▶ _Exercise directions_: Print the lines of the entries below from the one with "tax: 7% = 113.96 -> 7% = 128.94" through the final line, exactly as they appear. The pictures are not part of the copy.

▶ _Data supplied_:
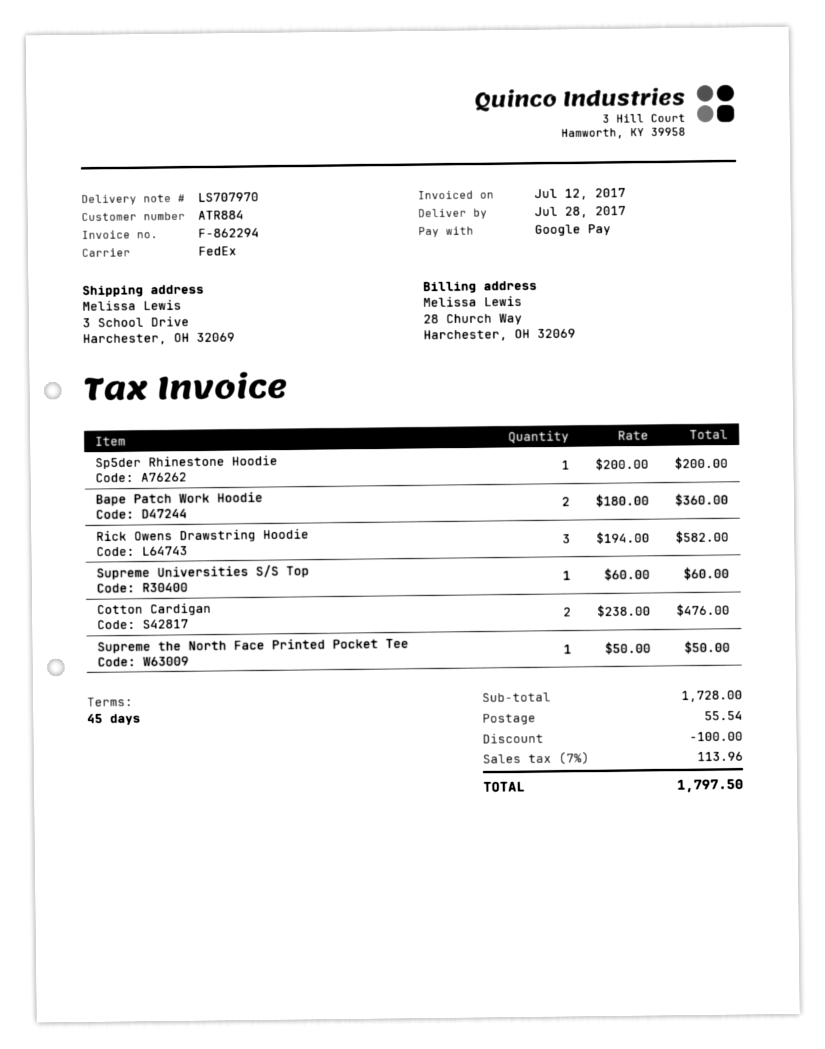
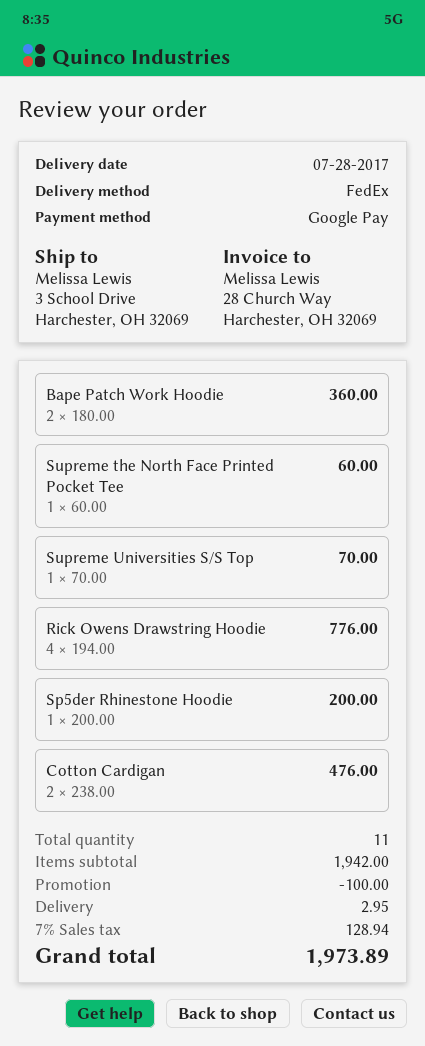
Rick Owens Drawstring Hoodie: 3 x 194.00 = 582.00 -> 4 x 194.00 = 776.00
Supreme Universities S/S Top: 1 x 60.00 = 60.00 -> 1 x 70.00 = 70.00
Supreme the North Face Printed Pocket Tee: 1 x 50.00 = 50.00 -> 1 x 60.00 = 60.00
subtotal: 1728.00 -> 1942.00
shipping: 55.54 -> 2.95
tax: 7% = 113.96 -> 7% = 128.94
total: 1797.50 -> 1973.89

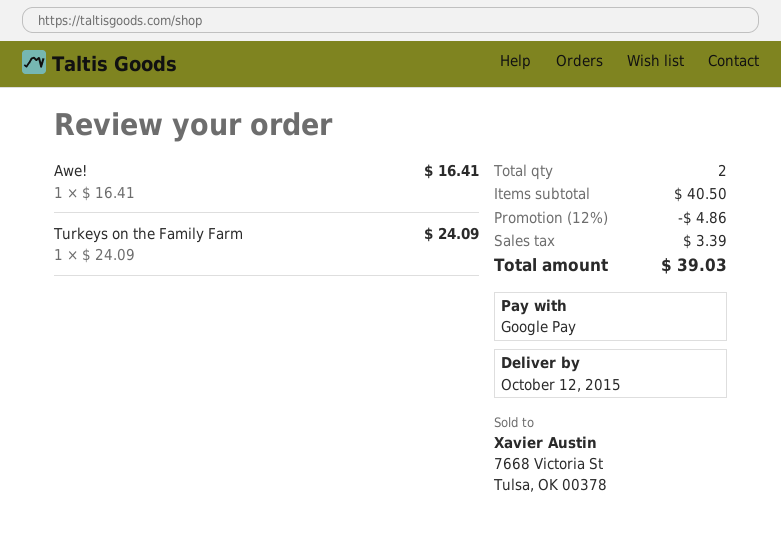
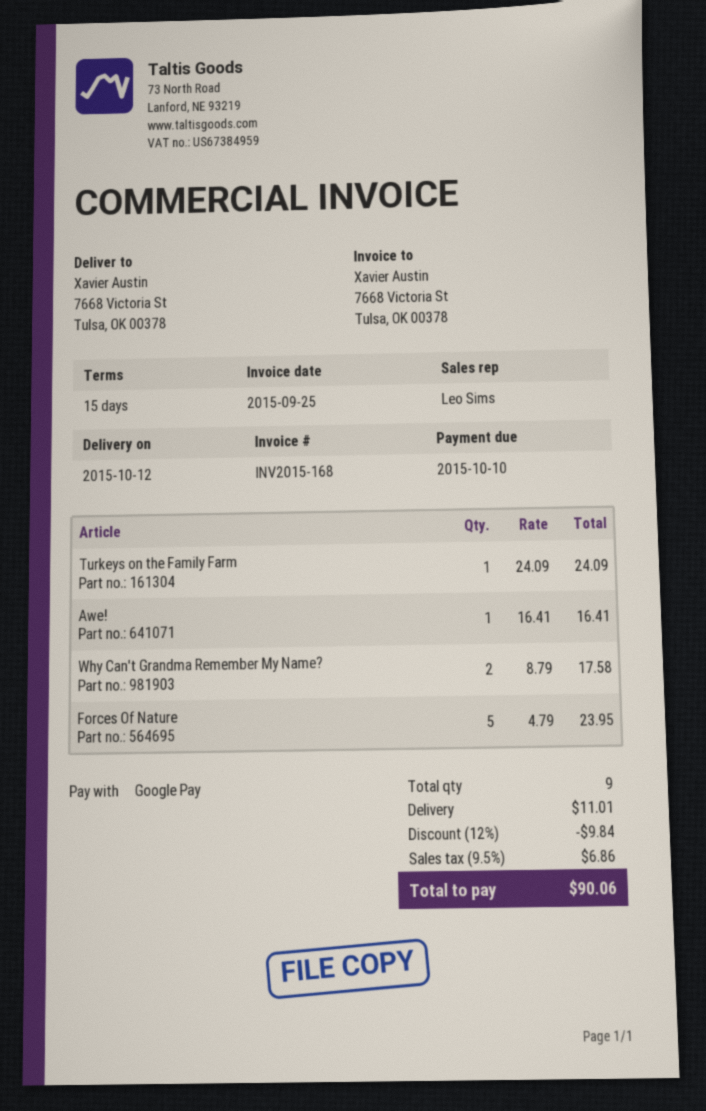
Why Can't Grandma Remember My Name?: none -> 2 x 8.79 = 17.58
Forces Of Nature: none -> 5 x 4.79 = 23.95
total quantity: 2 -> 9
discount: 12% = 4.86 -> 12% = 9.84
shipping: none -> 11.01
tax: 3.39 -> 6.86
total: 39.03 -> 90.06

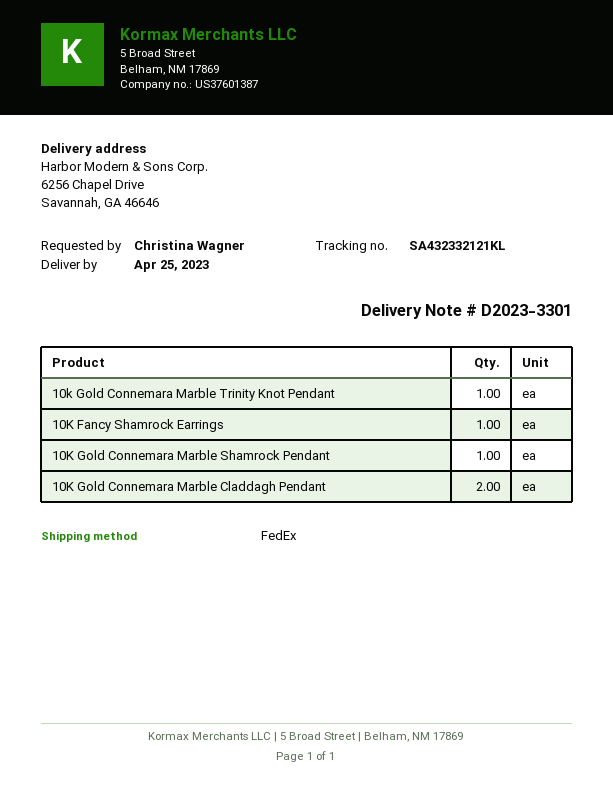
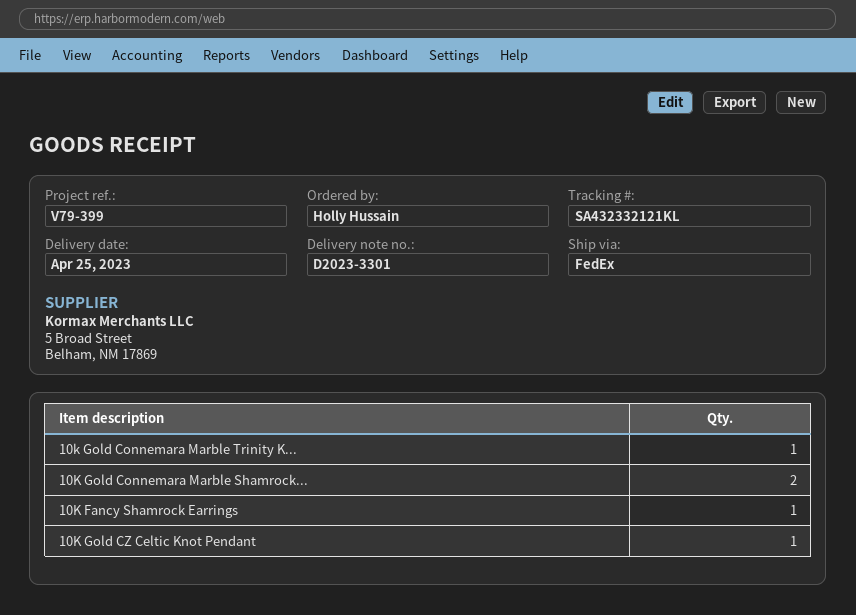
ordered by: Christina Wagner -> Holly Hussain
10K Gold Connemara Marble Shamrock Pendant: 1 -> 2
10K Gold Connemara Marble Claddagh Pendant: 2 -> none
10K Gold CZ Celtic Knot Pendant: none -> 1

▶ _Finished exercise_:
tax: 7% = 113.96 -> 7% = 128.94
total: 1797.50 -> 1973.89

Why Can't Grandma Remember My Name?: none -> 2 x 8.79 = 17.58
Forces Of Nature: none -> 5 x 4.79 = 23.95
total quantity: 2 -> 9
discount: 12% = 4.86 -> 12% = 9.84
shipping: none -> 11.01
tax: 3.39 -> 6.86
total: 39.03 -> 90.06

ordered by: Christina Wagner -> Holly Hussain
10K Gold Connemara Marble Shamrock Pendant: 1 -> 2
10K Gold Connemara Marble Claddagh Pendant: 2 -> none
10K Gold CZ Celtic Knot Pendant: none -> 1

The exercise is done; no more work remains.